Axios: Pentagono valuta 'colpo finale' contro l'Iran; Israele dice di aver ucciso i vertici della Marina Pasdaran

Tensione in forte aumento oggi, 26 marzo 2026: il Pentagono sta studiando opzioni per un “colpo finale” contro l’Iran, riferisce Axios, mentre Israele annuncia di aver ucciso i vertici della Marina del Corpo dei Guardiani della rivoluzione. Tra i bersagli indicati dall’esercito israeliano figurano il comandante della Marina, Alireza Tangsiri, e il capo dell’intelligence della Marina, Behnam Rezaei.
Il portavoce delle Forze di difesa israeliane, Nadav Shoshani, ha inoltre avvertito che i missili lanciati contro Israele potrebbero colpire anche l’Italia. Secondo due funzionari statunitensi e due fonti citate da Axios, le opzioni allo studio del Pentagono includono l’impiego di forze di terra e una massiccia campagna di bombardamenti.
In parallelo, la Cnn, citando fonti a conoscenza delle informazioni d’intelligence, riferisce che l’Iran si “prepara” a una possibile operazione Usa per prendere il controllo dell’isola di Kharg: nelle ultime settimane Teheran avrebbe schierato ulteriori sistemi missilistici antiaerei portatili (Manpads) e piazzato “trappole”, oltre a mine antiuomo e anticarro.
Sul fronte diplomatico, Teheran attende una risposta sulle cinque condizioni poste per mettere fine alla guerra. Una fonte informata citata dall’agenzia Tasnim ha indicato che la risposta dell’Iran ai 15 punti proposti dagli Stati Uniti è stata inviata ufficialmente ieri sera tramite intermediari e che l’Iran è in attesa della replica della controparte.
Da Washington, l’inviato speciale di Donald Trump, Steve Witkoff, ha dichiarato durante una riunione di gabinetto che gli Stati Uniti vedono “forti segnali” di poter convincere l’Iran a raggiungere un accordo, aggiungendo che l’obiettivo è far comprendere a Teheran che questo potrebbe essere “il punto di svolta”.
Annunciando le operazioni contro i vertici della Marina dei Pasdaran, Shoshani ha affermato che le forze israeliane sono pronte a operare “ancora per qualche settimana” per produrre “un cambiamento davvero duraturo”. La durata del conflitto, ha precisato, “spetta alla nostra leadership decidere”, sottolineando tuttavia che “già a questo punto” l’esercito ritiene di aver ottenuto risultati “molto significativi”.
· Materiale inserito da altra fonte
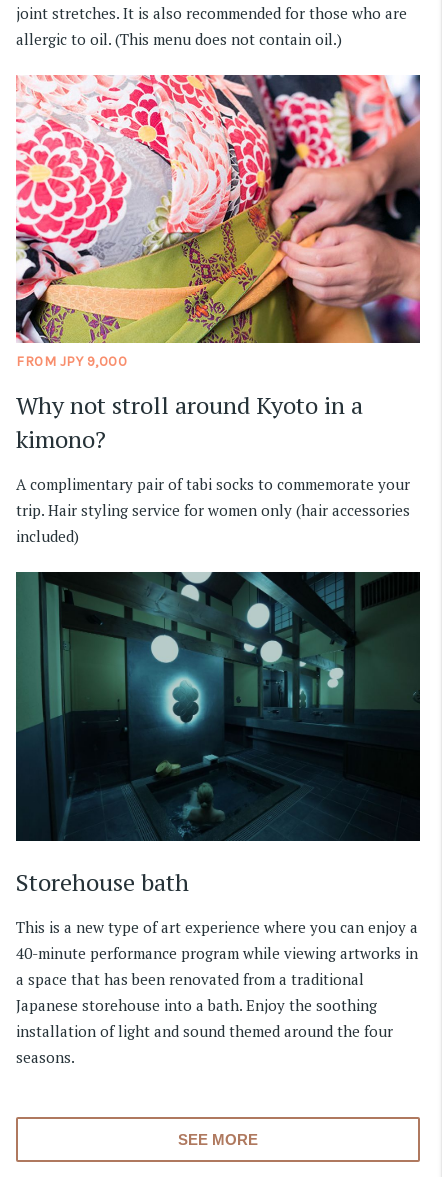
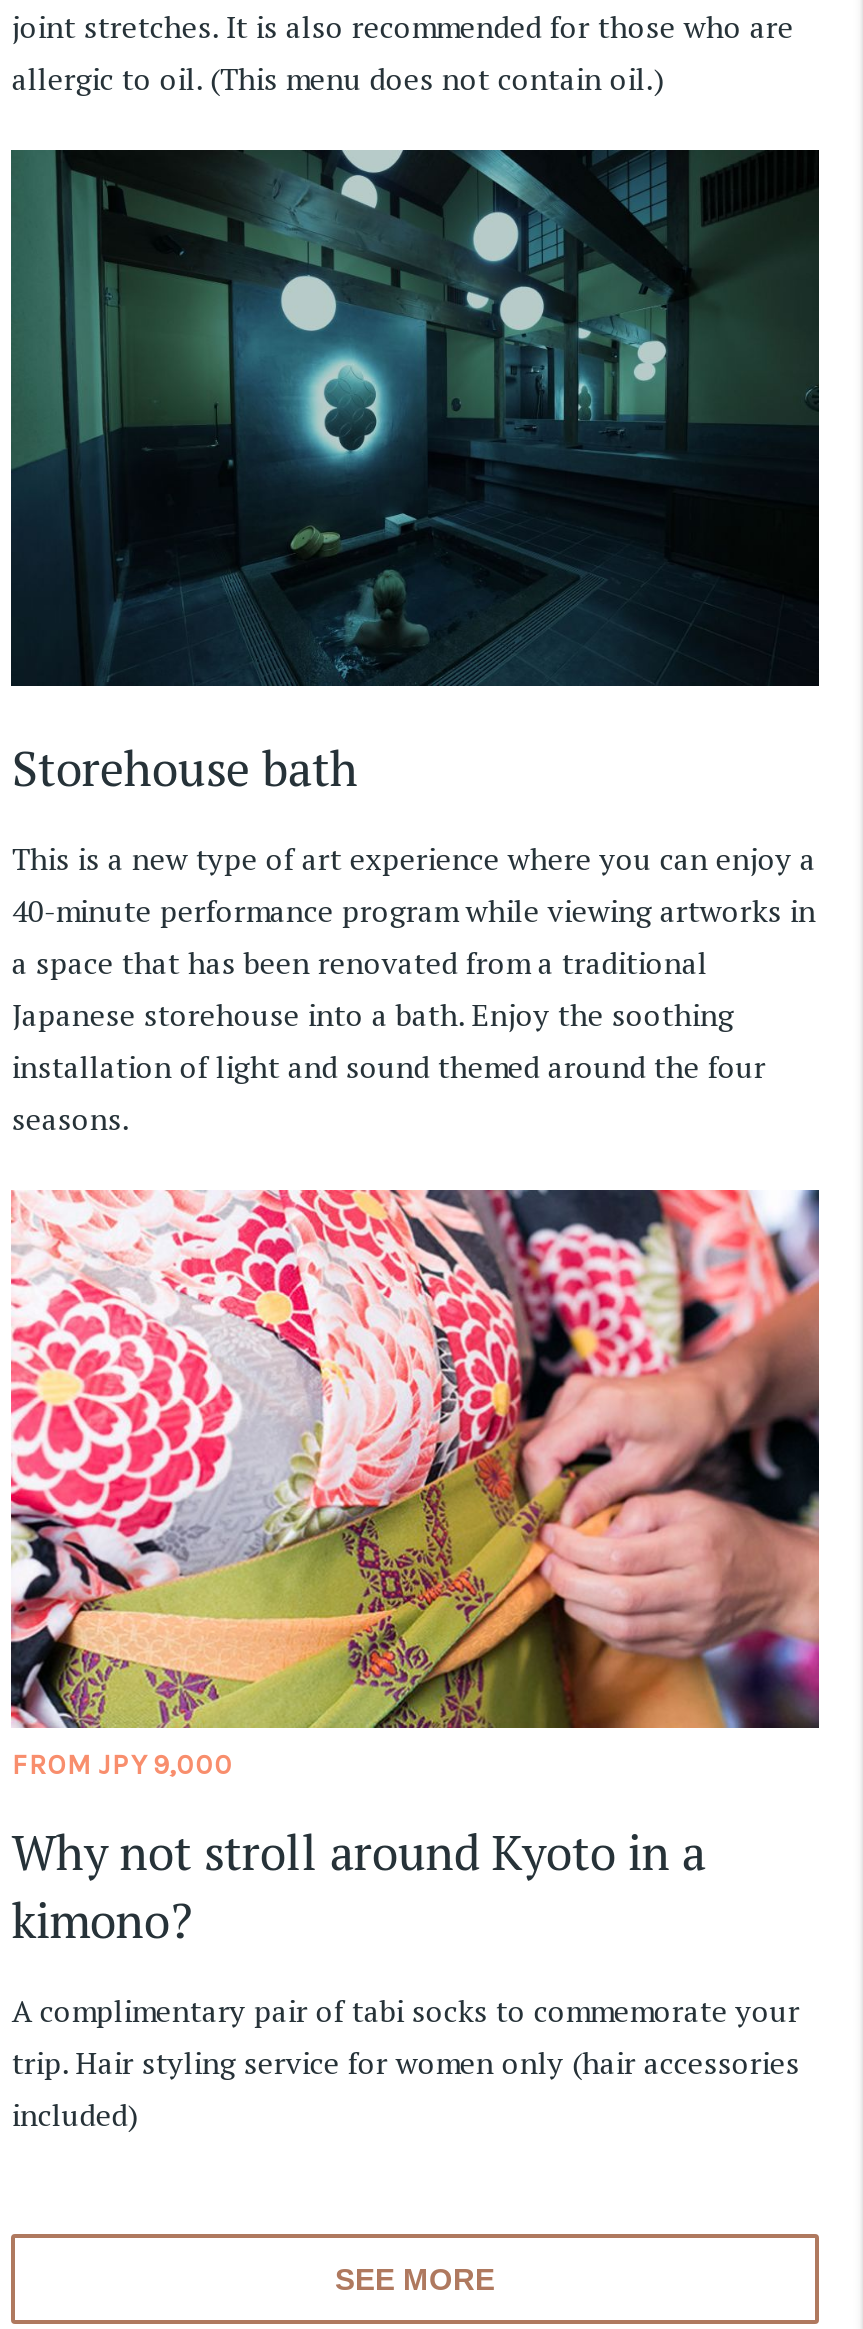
moved [15,74,421,546] -> [9,1188,821,2134]: [image] | FROM JPY 9,000 | Why not stroll around Kyoto in a | kimono? | A complimentary pair of tabi socks to commemorate your | trip. Hair styling service for women only (hair accessories | included)
moved [16,571,418,1067] -> [12,146,816,1139]: [image] | Storehouse bath | This is a new type of art experience where you can enjoy a | 40-minute performance program while viewing artworks in | a space that has been renovated from a traditional | Japanese storehouse into a bath. Enjoy the soothing | installation of light and sound themed around the four | seasons.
Intanto, l’Alta Rappresentante dell’Ue, Kaja Kallas, ha accusato la Russia di fornire informazioni di intelligence all’Iran, utilizzate “per uccidere americani” in Medio Oriente, ed ha esortato Washington a esercitare maggiore pressione su Mosca.
Con opzioni militari in valutazione a Washington, preparativi difensivi segnalati a Teheran e annunci operativi da parte di Israele, la crisi entra in una fase ad alta tensione, mentre le parti attendono risposte sulle proposte in campo.